Finding Joy in the Season

Those of you who read my blog (thank you) know I have not written much lately.  This past year and more recently this season of fear and anxiety, have made it hard to focus on things other than the daily unfolding of disappointment and alarm that permeates the news. It is always my intention, in these postings, to stay above – or at least to one side – of the political, paying attention to in-the-moment moments from my own experiences that I feel may resonate with you.  So with the deep uncertainty of the coming new administrations, as we leave the third year in a row with record global temperatures, and with a thunderstorm in mid-January raging around the house, I am trying, today, to find and savor moments of joy.

There are the little things – my two sweet cats who daily fill the house with their calm grace.

Shy Cosette safe under the tree.

Shy Cosette safe under the tree.

My first Christmas with an artificial tree that was so beautiful and perfect I did not want to take it down.  The cards and Holiday letters from friends far and near that filled my mailbox in the final weeks of the year with news and warm wishes.

I must mention my terrific students – I recently began teaching in the undergraduate Arts Management program of the Conservatory at Baldwin Wallace University.  Just before the Holidyas I graded final exams and am so happy at the large number of talented young people in my class who got ‘A’s.
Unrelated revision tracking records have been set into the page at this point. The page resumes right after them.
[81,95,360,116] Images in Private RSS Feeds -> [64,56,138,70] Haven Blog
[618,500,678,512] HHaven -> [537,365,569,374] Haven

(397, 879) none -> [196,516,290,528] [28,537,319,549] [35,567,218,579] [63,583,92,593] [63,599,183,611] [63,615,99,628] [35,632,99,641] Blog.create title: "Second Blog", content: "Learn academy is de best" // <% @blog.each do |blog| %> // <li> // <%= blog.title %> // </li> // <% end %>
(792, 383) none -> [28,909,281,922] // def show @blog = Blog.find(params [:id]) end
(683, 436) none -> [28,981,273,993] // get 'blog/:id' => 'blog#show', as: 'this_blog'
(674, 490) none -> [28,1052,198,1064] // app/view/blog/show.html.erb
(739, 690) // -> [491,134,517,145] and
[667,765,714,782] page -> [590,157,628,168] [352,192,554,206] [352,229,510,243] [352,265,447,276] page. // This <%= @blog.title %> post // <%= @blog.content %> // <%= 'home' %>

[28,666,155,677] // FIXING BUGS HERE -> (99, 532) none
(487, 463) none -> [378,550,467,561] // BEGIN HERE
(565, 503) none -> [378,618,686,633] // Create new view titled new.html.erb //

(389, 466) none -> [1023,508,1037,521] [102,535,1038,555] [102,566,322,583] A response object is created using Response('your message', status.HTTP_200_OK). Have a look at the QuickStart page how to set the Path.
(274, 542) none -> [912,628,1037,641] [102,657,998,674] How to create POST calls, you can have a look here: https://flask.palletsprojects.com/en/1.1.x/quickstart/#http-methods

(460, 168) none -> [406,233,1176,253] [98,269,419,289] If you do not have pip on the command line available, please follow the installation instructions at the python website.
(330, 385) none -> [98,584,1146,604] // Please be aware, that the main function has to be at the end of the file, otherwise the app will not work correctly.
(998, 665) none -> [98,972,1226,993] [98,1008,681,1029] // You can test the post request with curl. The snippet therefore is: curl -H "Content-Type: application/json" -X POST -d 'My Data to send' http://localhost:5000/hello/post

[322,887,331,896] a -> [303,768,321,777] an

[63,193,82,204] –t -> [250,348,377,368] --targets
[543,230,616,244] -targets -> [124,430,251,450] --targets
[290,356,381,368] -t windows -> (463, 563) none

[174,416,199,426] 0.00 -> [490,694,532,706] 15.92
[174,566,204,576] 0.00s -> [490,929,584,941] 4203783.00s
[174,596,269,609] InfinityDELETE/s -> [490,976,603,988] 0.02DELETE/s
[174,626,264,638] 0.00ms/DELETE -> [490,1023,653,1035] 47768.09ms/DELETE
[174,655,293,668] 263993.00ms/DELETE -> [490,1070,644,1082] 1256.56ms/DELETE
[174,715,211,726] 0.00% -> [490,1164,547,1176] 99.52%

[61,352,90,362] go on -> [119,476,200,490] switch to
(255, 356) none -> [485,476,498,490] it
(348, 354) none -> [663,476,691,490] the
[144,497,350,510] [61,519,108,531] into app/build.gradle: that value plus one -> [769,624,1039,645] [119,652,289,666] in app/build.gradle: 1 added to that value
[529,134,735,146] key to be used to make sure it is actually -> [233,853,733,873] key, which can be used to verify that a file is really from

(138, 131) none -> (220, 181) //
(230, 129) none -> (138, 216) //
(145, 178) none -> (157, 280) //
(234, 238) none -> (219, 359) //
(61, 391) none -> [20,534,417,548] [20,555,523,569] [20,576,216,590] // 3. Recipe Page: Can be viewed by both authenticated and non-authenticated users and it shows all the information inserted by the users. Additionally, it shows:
I am also overjoyed to have this new useful skill (teaching) to develop at this stage of my life.

Coyotes Tex, Red and Ember (l-r) on the roof of a den at the Wildlife Center

Coyotes Tex, Red, and Ember (l-r) on the roof of a den at the Wildlife Center

Just a few weeks ago I had something close to a perfect day.  I volunteer two days a week at the Cleveland Museum of Natural History – I am a “steward’ (like a docent) in the new Perkins Wildlife Center.

River Otters in the Wildlife Center

River Otters in the Wildlife Center

That job means being both a kind of guard and a guide for visitors: guarding the animals from the few ‘unaware’ folk who sometimes come, and guiding most of the visitors to learn and care about the animals. It is a pure joy to be in that amazing and beautiful space in such close proximity to these wild creatures.

One of those wonderful days ended with a Cleveland Orchestra concert at Severance Hall.  There was a guest conductor (Jaap von Zweden) and a pianist (Danil Trifonov) neither of whom I knew. The program was a Britten Requiem (not the War Requiem), Mozart’s Piano Concerto #23 and the war horse – Beethoven’s 5th Symphony.  I was tired – having walked with the animals for 4 hours that day, but I had a date, so I looked forward to sharing time with a friend, even though I was not all that excited about the concert. I didn’t really need a Requiem just then, the Mozart was not my favorite (19 and 21 are) and I thought; what new could I hear in the Beethoven?

REVELATION! After the somber but compelling Britten, the rest of the concert was unmitigated joy. The pianist’s interpretation of the Mozart had the whole audience smiling and jumping from their seats at the end.  We were rewarded with an encore. And the Beethoven!  I must say I’ve heard some wonderful interpretations, but this was as if every note was new and fresh – as if written that morning.  Up in the second row of the balcony, we all just could not stop clapping and grinning at each other.  What a beautiful, joy-filled shared experience with friends and strangers!

There have been other joyous moments in this dark time, of course.  I just want to keep reminding myself to savor and treasure them.  Each one adds a coin to the scale on the side of optimism.

Comments

  1. Ann Mullin says:

    Sounds like you are up to fun and inspiring things!